All grade levels are typically being taught at the same time, making the noise level “deafening” at times. Students do a lot of chanting and copying down to learn, and the day is broken up by “devotion” and prayer.
Resources are often scarce in schools, so Hagler – who retired from teaching at Coeur d’Alene Charter Academy - learned to “make fashion,” or make do, creating many of her own teaching materials. She collected bottlecaps and matchbooks to create simple math and word-reading tools.
“Cardboard was gold,” she added. “I used it for all sorts of things.”
While she taught 5th and 6th grade students struggling to read at all, she noted that the literacy problem isn’t one unique to Jamaica.
“The thing is we have just as many of these kids in the United States that are falling through the cracks for the very same reason.”

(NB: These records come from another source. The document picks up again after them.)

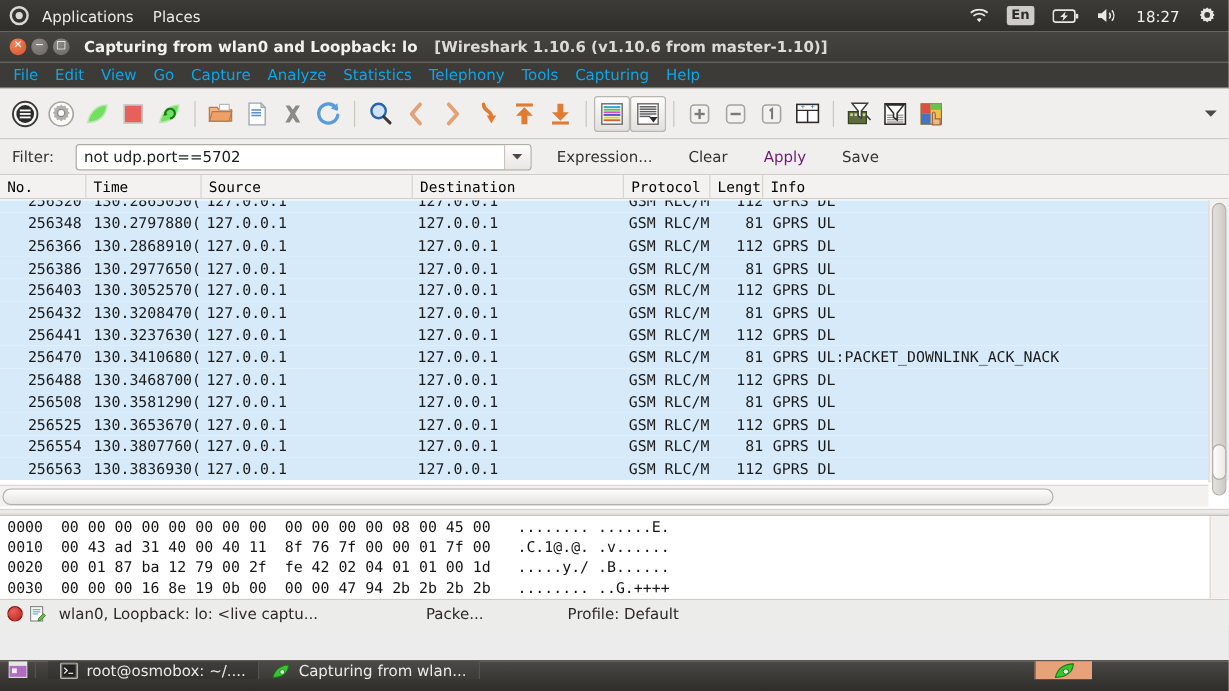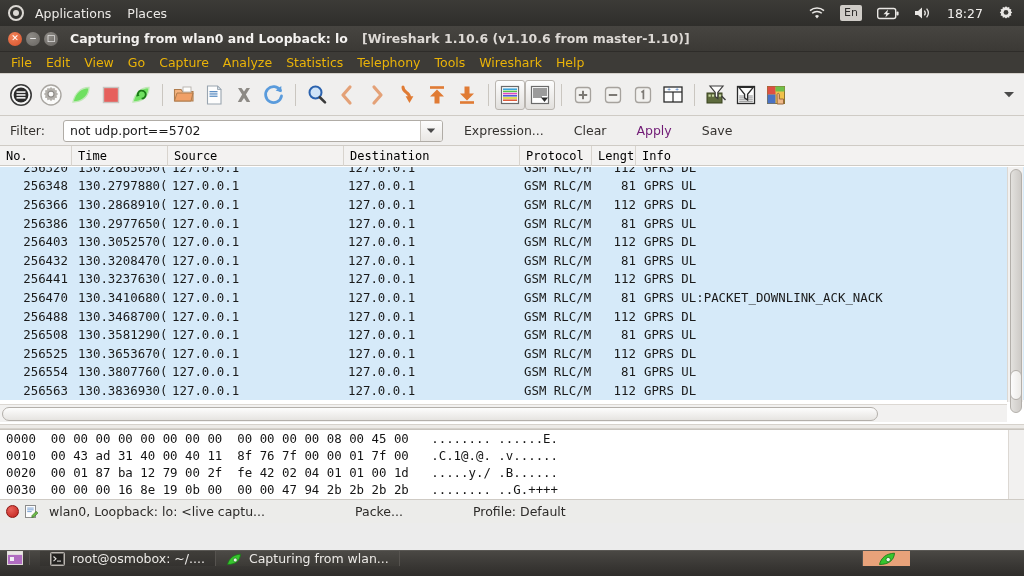"En" .lang-box { font-weight: normal -> bold }
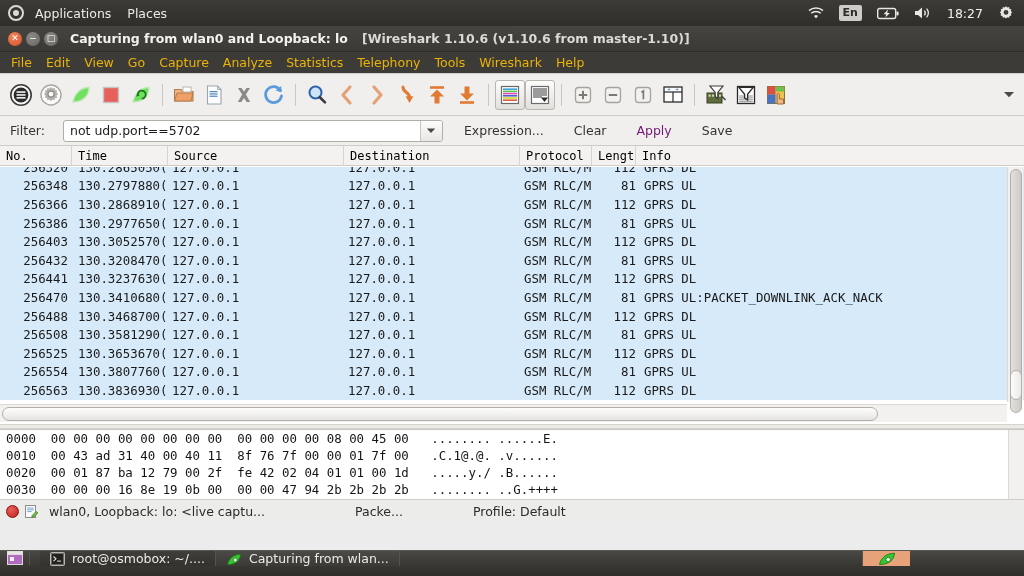"File" .menu-item { color: #eab308 -> #0ea5e9 }
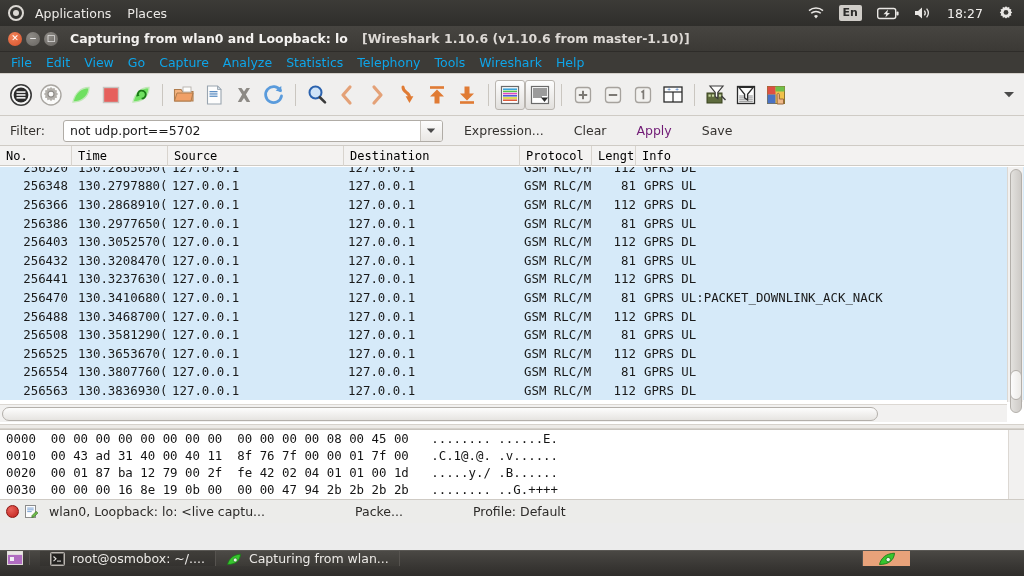"Wireshark" div.menu-item { text: Wireshark -> Capturing }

When the Peace Corps called back 300 volunteers in March due to COVID-19, Hagler was sad to leave.
“[The other volunteers,] like me, fell in love with their communities. Nobody wanted to come home.”
“I’m completely torn because on the one hand I’m so glad to be safe and home with my family and my grandchildren, but that’s my home. I completely fell in love and I completely integrated myself there. I belong there. And it’s so hard for me to be in this environment and not there.”
Although most volunteers will eventually return to their countries, Hagler won’t be among them.
“I can’t leave my family,” she said. “I can’t leave them again.”
Still, she’s happy to have followed her dream – and advises others to do the same.
“I still think it’s never too late to pursue a dream,” said Hagler.
That isn’t to say Hagler was totally fearless in her decision before she left for Jamaica. She had to remind herself that this was “a once in a lifetime opportunity to chase a dream.”
“I feel I’m a better person because part of me is Jamaican now, and those are good people.”